Start of Dataset content

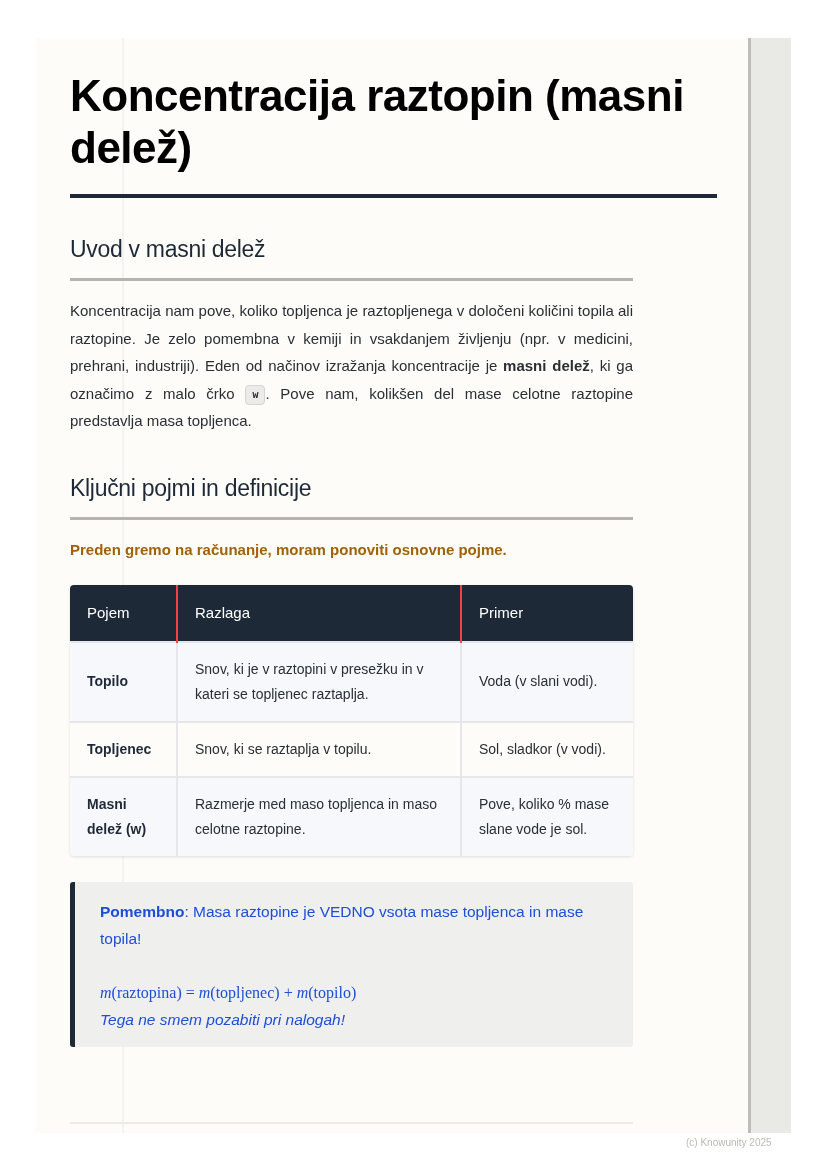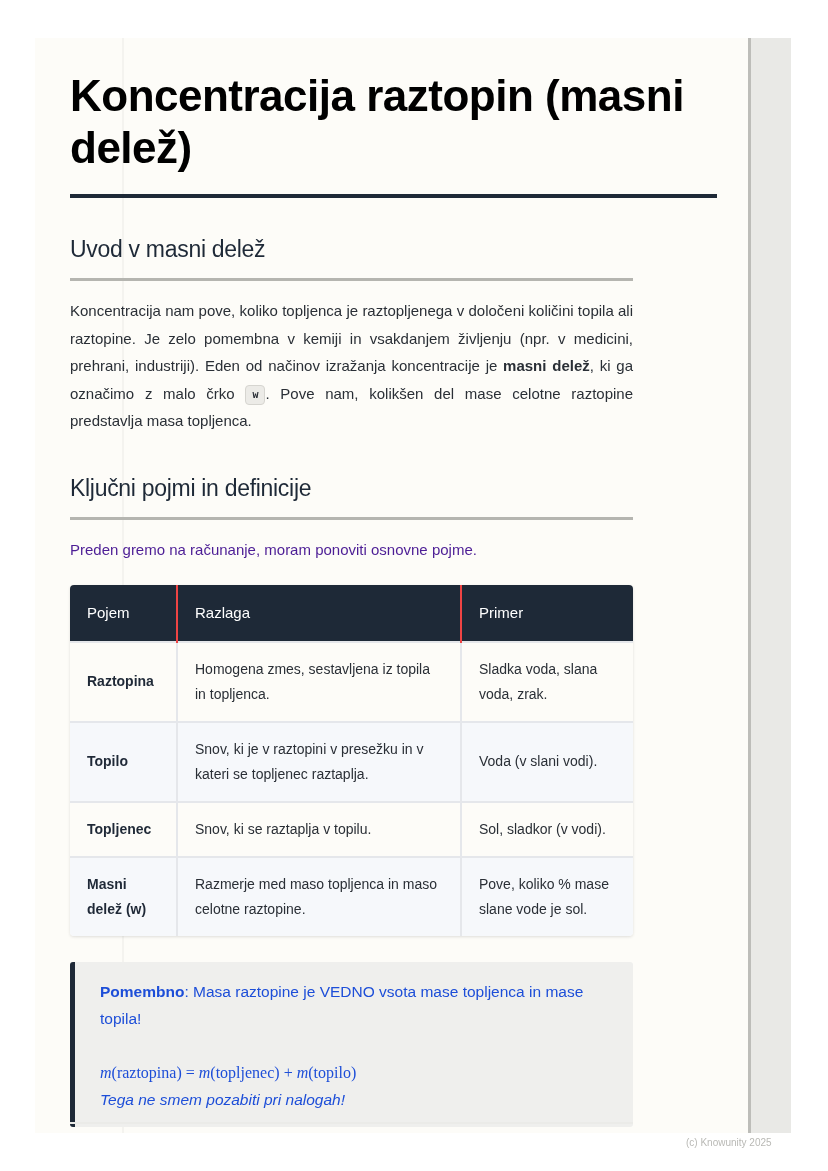--- a/index.html
+++ b/index.html
@@ -34,21 +34,21 @@
   p.body {
     margin: 16px 0 0 0; width: 563px; font-size: 15px; line-height: 27.5px; text-align: justify;
     color: #2a2f36;
   }
   .code {
     display: inline-block; font-family: "DejaVu Sans Mono", monospace; font-size: 10px; font-weight: 700;
     background: #ecebe7; border: 1px solid #d6d5d0; border-radius: 4px; padding: 2px 6px; line-height: 14px;
     vertical-align: middle;
   }
   .sec2 { margin-top: 36px; }
-  p.lead { margin: 16px 0 0 0; font-size: 15px; line-height: 27px; color: #4c1d95; }
+  p.lead { margin: 16px 0 0 0; font-size: 15px; line-height: 27px; color: #a16207; font-weight: bold; }
   table {
     margin-top: 22px; width: 563px; border-collapse: collapse; font-size: 14px;
     box-shadow: 0 1px 3px rgba(0,0,0,0.12); border-radius: 4px; overflow: hidden;
   }
   th {
     background: #1e2937; color: #ffffff; text-align: left; font-weight: 400; font-size: 15px;
     padding: 0 17px; height: 56px; border-right: 2px solid #ef4444;
   }
   th:last-child { border-right: none; }
   td {
@@ -98,25 +98,20 @@
 
     <table>
       <thead>
         <tr>
           <th style="width:72px">Pojem</th>
           <th style="width:248px">Razlaga</th>
           <th>Primer</th>
         </tr>
       </thead>
       <tbody>
-        <tr class="odd">
-          <td class="term">Raztopina</td>
-          <td>Homogena zmes, sestavljena iz topila in topljenca.</td>
-          <td>Sladka voda, slana voda, zrak.</td>
-        </tr>
         <tr class="even">
           <td class="term">Topilo</td>
           <td>Snov, ki je v raztopini v presežku in v kateri se topljenec raztaplja.</td>
           <td>Voda (v slani vodi).</td>
         </tr>
         <tr class="odd">
           <td class="term">Topljenec</td>
           <td>Snov, ki se raztaplja v topilu.</td>
           <td>Sol, sladkor (v vodi).</td>
         </tr>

End of Dataset content

What you return should be only the lines from the line containing "27px; color: #a16207;" through the end of the material above, reproduced exactly, first and last included.

+  p.lead { margin: 16px 0 0 0; font-size: 15px; line-height: 27px; color: #a16207; font-weight: bold; }
   table {
     margin-top: 22px; width: 563px; border-collapse: collapse; font-size: 14px;
     box-shadow: 0 1px 3px rgba(0,0,0,0.12); border-radius: 4px; overflow: hidden;
   }
   th {
     background: #1e2937; color: #ffffff; text-align: left; font-weight: 400; font-size: 15px;
     padding: 0 17px; height: 56px; border-right: 2px solid #ef4444;
   }
   th:last-child { border-right: none; }
   td {
@@ -98,25 +98,20 @@
 
     <table>
       <thead>
         <tr>
           <th style="width:72px">Pojem</th>
           <th style="width:248px">Razlaga</th>
           <th>Primer</th>
         </tr>
       </thead>
       <tbody>
-        <tr class="odd">
-          <td class="term">Raztopina</td>
-          <td>Homogena zmes, sestavljena iz topila in topljenca.</td>
-          <td>Sladka voda, slana voda, zrak.</td>
-        </tr>
         <tr class="even">
           <td class="term">Topilo</td>
           <td>Snov, ki je v raztopini v presežku in v kateri se topljenec raztaplja.</td>
           <td>Voda (v slani vodi).</td>
         </tr>
         <tr class="odd">
           <td class="term">Topljenec</td>
           <td>Snov, ki se raztaplja v topilu.</td>
           <td>Sol, sladkor (v vodi).</td>
         </tr>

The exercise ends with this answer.